Black on Black with Cristobal Balenciaga


The Musée Bourdelle is a treasure grove of sculptures by the French artist Antoine Bourdelle (1861‑1929) and a quite oasis of greenery in Paris. Now its chic quotient has been increased with a temporary exhibition of creations by the Spanish couturier Cristobal Balenciaga (1865‑1972).

“Balenciaga, l'oeuvre au noir” looks at the importance of the colour black in Balenciaga’s creations, with about 60 pieces from the Palais Galliera collections and the archives of Maison Balenciaga amidst Bourdelle’s artwork.

With its monastic connotations, black was the spiritual underpinning of Balenciaga’s couture work, inspired by traditions of his Spanish childhood Be it in silk taffeta, decorated with jet beads, satin ribbons or edged with fringes, each cocktail dress and evening gown is a masterpiece that demonstrates the tailoring skills of the grand couturier who created new silhouettes like the barrel line (1947), the tunic dress (1955), and the sack dress (1957).

Coco Chanel once said of him, “Only he is capable of cutting a fabric, to assemble it, to sew it by hand; the others are mere designers,” while Christian Dior said, “Clothes were his religion.”

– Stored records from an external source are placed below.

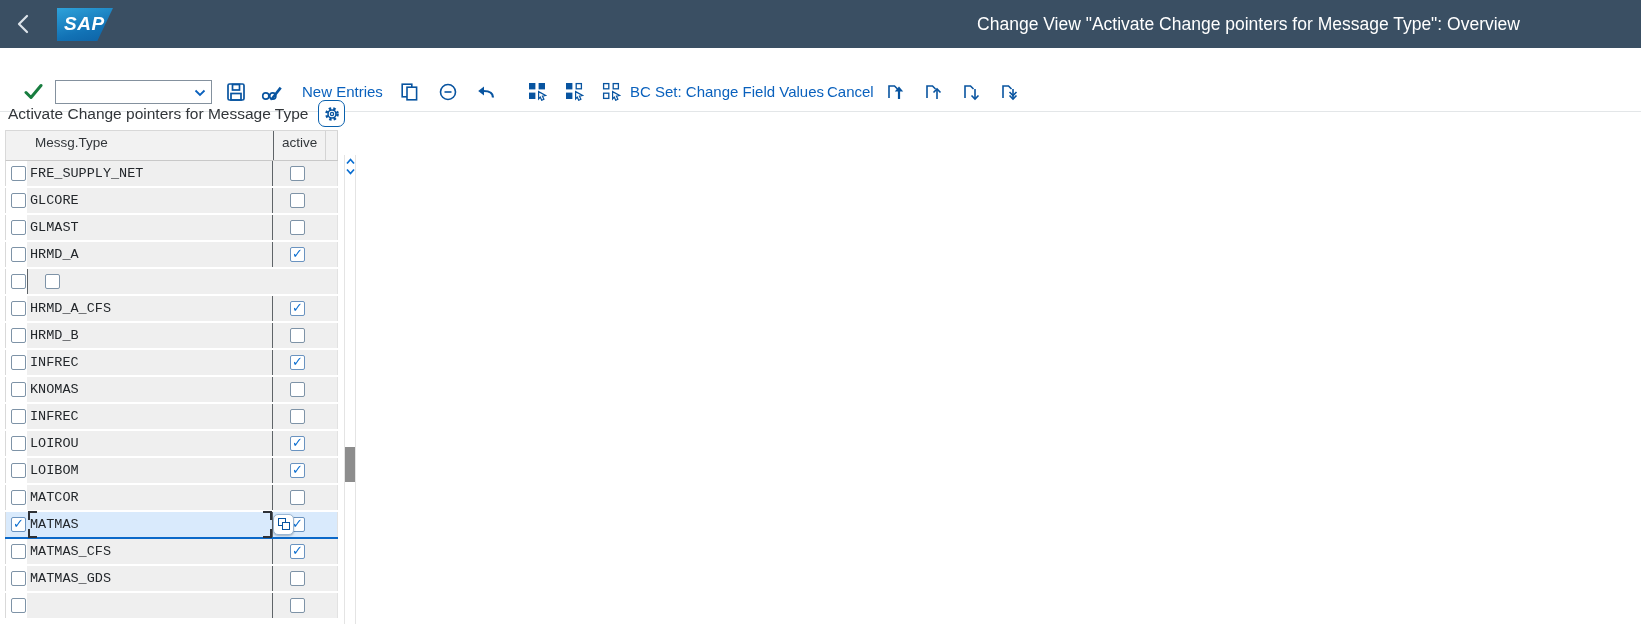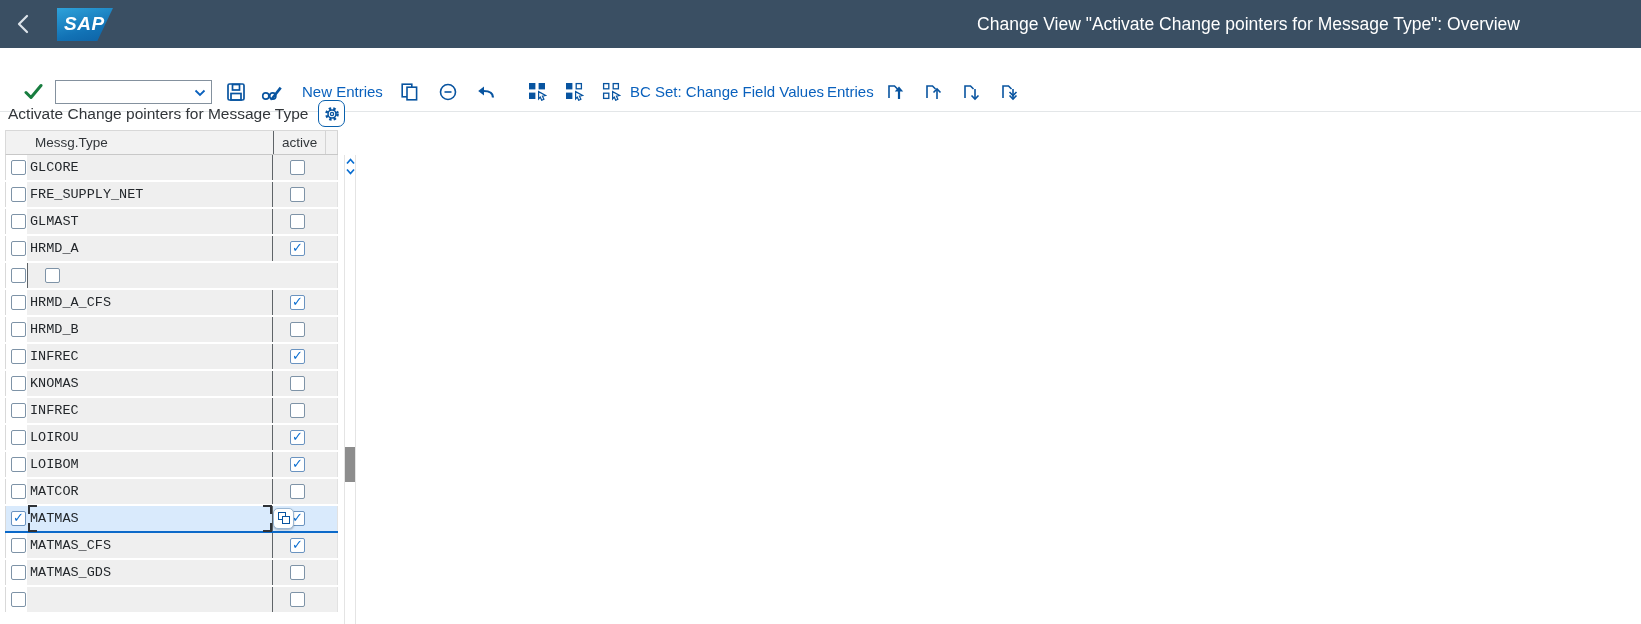--- a/index.html
+++ b/index.html
@@ -39,21 +39,21 @@
   svg.ic{display:block;}
 
   
   .heading{position:absolute;left:8px;top:105px;font-size:15.5px;color:var(--heading-text);}
   .gear-btn{position:absolute;left:318px;top:100px;width:27px;height:27px;background:#fff;
     border:1.5px solid #0960ad;border-radius:7px;display:flex;align-items:center;
     justify-content:center;cursor:pointer;}
 
   
   .table{position:absolute;left:5px;top:130px;width:333px;}
-  .thead{display:flex;height:25px;background:var(--header-bg);
+  .thead{display:flex;height:31px;background:var(--header-bg);
     border-top:1px solid #d8d8d8;border-bottom:1px solid #c8c8c8;border-left:1px solid #d9d9d9;
     font-size:13.5px;color:#32363a;}
   .th-sel{width:22px;}
   .th-msg{width:245px;padding-left:7px;line-height:23px;}
   .th-active{width:52px;border-left:1px solid var(--column-line);padding-left:8px;line-height:23px;}
   .th-fill{flex:1;border-left:1px solid #d4d4d4;border-right:1px solid #d4d4d4;}
 
   .trow{display:flex;height:27px;border-bottom:2px solid #fff;position:relative;}
   .c-sel{width:22px;background:#fff;border-left:1px solid #d9d9d9;position:relative;}
   .c-msg{width:245px;background:var(--row-bg);font-family:"Liberation Mono",monospace;
@@ -187,21 +187,21 @@
     <svg class="ic" width="19" height="19">
       <rect x="1.6" y="1.6" width="5.2" height="5.2" fill="none" stroke="var(--icon-blue)" stroke-width="1.3"></rect>
       <rect x="11.2" y="1.6" width="5.2" height="5.2" fill="none" stroke="var(--icon-blue)" stroke-width="1.3"></rect>
       <rect x="1.6" y="11.2" width="5.2" height="5.2" fill="none" stroke="var(--icon-blue)" stroke-width="1.3"></rect>
       <polygon points="10.6,9.6 17.6,13.4 14.4,14.1 15.9,17.3 13.7,18.3 12.3,15.1 10.6,16.9" fill="#fff" stroke="var(--icon-blue)" stroke-width="1.2"></polygon>
     </svg>
   </span>
 
   <span class="tb-abs tb-link" style="left:630px">BC Set: Change Field Values</span>
 
-  <span class="tb-abs tb-link" style="left:827px">Entries</span>
+  <span class="tb-abs tb-link" style="left:827px">Cancel</span>
 
   <span class="tb-abs icon-btn" style="left:886px">
     <svg class="ic" width="19" height="20" fill="none" stroke="var(--icon-blue)" stroke-width="1.6">
       <path d="M3 16 L3 4 L8.5 4 L11.5 7"></path>
       <path d="M13 17 L13 7.5" stroke-width="2.2"></path>
       <polygon points="13,4.5 8.8,9.5 17.2,9.5" fill="var(--icon-blue)" stroke="none"></polygon>
     </svg>
   </span>
 
   <span class="tb-abs icon-btn" style="left:924px">
@@ -246,35 +246,35 @@
     <div class="th-msg">Messg.Type</div>
     <div class="th-active">active</div>
     <div class="th-fill"></div>
   </div>
   <div class="tbody">
       <div class="trow">
     <div class="c-sel">
       <div class="checkbox"></div>
     </div>
     <div class="c-msg">
+      <span class="msg-text">FRE_SUPPLY_NET</span>
+      
+      
+    </div>
+    <div class="c-active">
+      <div class="checkbox"></div>
+    </div>
+    <div class="c-fill"></div>
+  </div>
+      <div class="trow">
+    <div class="c-sel">
+      <div class="checkbox"></div>
+    </div>
+    <div class="c-msg">
       <span class="msg-text">GLCORE</span>
-      
-      
-    </div>
-    <div class="c-active">
-      <div class="checkbox"></div>
-    </div>
-    <div class="c-fill"></div>
-  </div>
-      <div class="trow">
-    <div class="c-sel">
-      <div class="checkbox"></div>
-    </div>
-    <div class="c-msg">
-      <span class="msg-text">FRE_SUPPLY_NET</span>
       
       
     </div>
     <div class="c-active">
       <div class="checkbox"></div>
     </div>
     <div class="c-fill"></div>
   </div>
       <div class="trow">
     <div class="c-sel">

Divided along three main themes — Silhouette & Volumes, Black & Light, and Blacks & Colours — the exhibition underlines how Balenciaga saw black as vibrant, whether partially transparent or opaque, shiny or matt.

This year marks the 100th anniversary of his couture house and to celebrate the designer’s work, the Victoria and Albert Museum in London will also open an exhibition, “Balenciaga: Shaping Fashion,” in May.